THE TASK:
Where the word "Execute" occurs in a line of the listing, please copy the line.

MATERIAL SHOWN:
^^^^^^^^
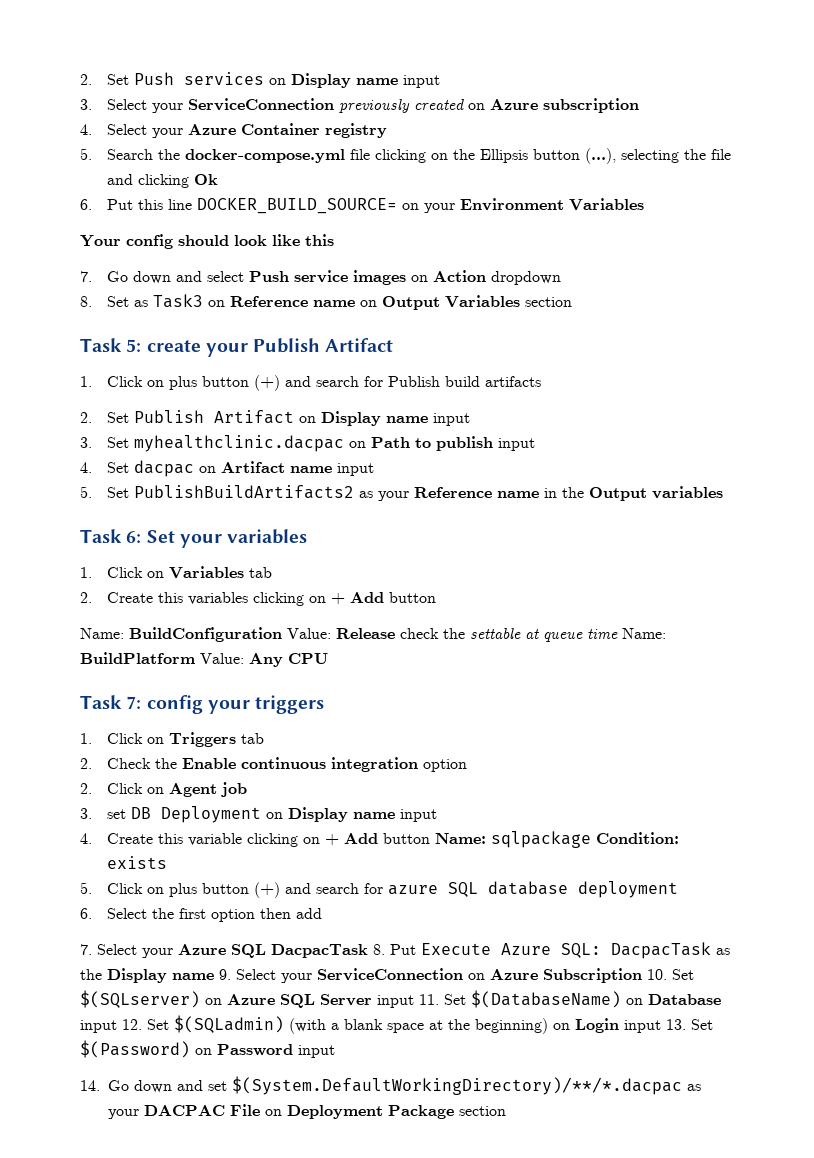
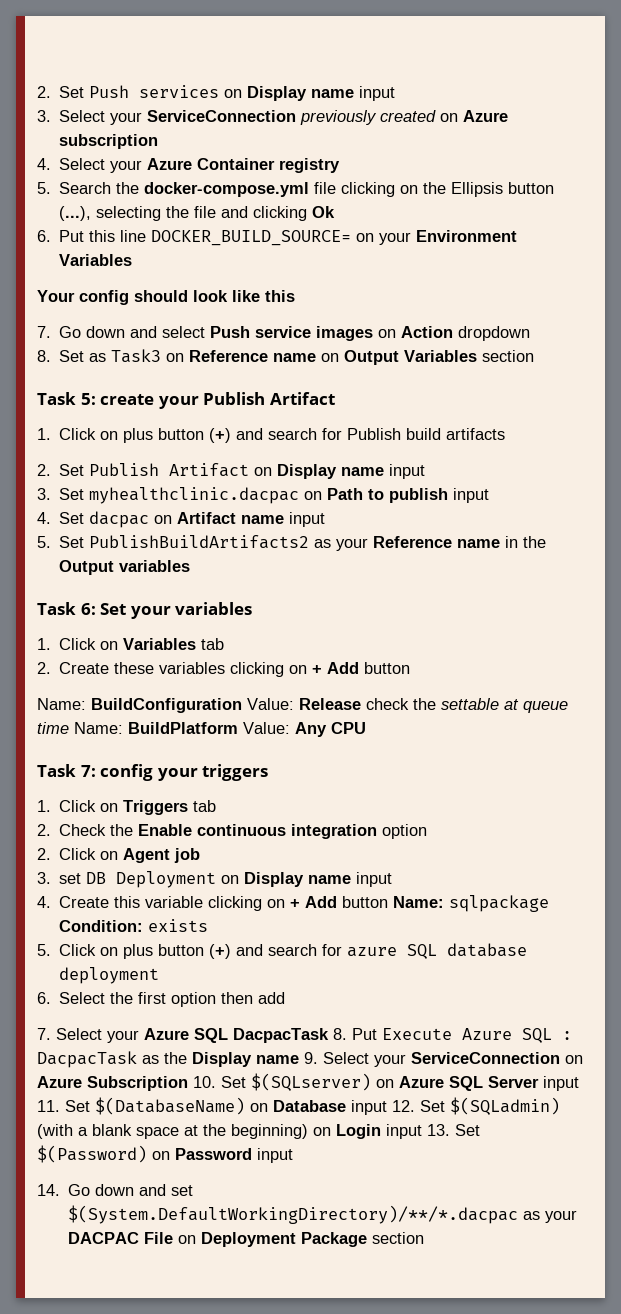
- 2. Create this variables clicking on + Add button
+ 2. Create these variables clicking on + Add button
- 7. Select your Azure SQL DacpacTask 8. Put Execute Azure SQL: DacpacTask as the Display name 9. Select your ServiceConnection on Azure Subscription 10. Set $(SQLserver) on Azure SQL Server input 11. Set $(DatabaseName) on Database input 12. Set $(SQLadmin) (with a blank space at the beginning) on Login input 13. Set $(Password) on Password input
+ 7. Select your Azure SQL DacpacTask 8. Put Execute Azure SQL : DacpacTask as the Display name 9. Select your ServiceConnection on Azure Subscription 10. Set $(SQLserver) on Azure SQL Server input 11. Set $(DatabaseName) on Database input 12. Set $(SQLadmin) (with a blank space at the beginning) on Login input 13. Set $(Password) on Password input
^^^^^^^^
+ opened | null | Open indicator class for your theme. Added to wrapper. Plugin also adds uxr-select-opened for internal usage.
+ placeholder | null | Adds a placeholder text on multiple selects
^^^^^^^^
SOLUTION FOR THIS TASK:
- 7. Select your Azure SQL DacpacTask 8. Put Execute Azure SQL: DacpacTask as the Display name 9. Select your ServiceConnection on Azure Subscription 10. Set $(SQLserver) on Azure SQL Server input 11. Set $(DatabaseName) on Database input 12. Set $(SQLadmin) (with a blank space at the beginning) on Login input 13. Set $(Password) on Password input
+ 7. Select your Azure SQL DacpacTask 8. Put Execute Azure SQL : DacpacTask as the Display name 9. Select your ServiceConnection on Azure Subscription 10. Set $(SQLserver) on Azure SQL Server input 11. Set $(DatabaseName) on Database input 12. Set $(SQLadmin) (with a blank space at the beginning) on Login input 13. Set $(Password) on Password input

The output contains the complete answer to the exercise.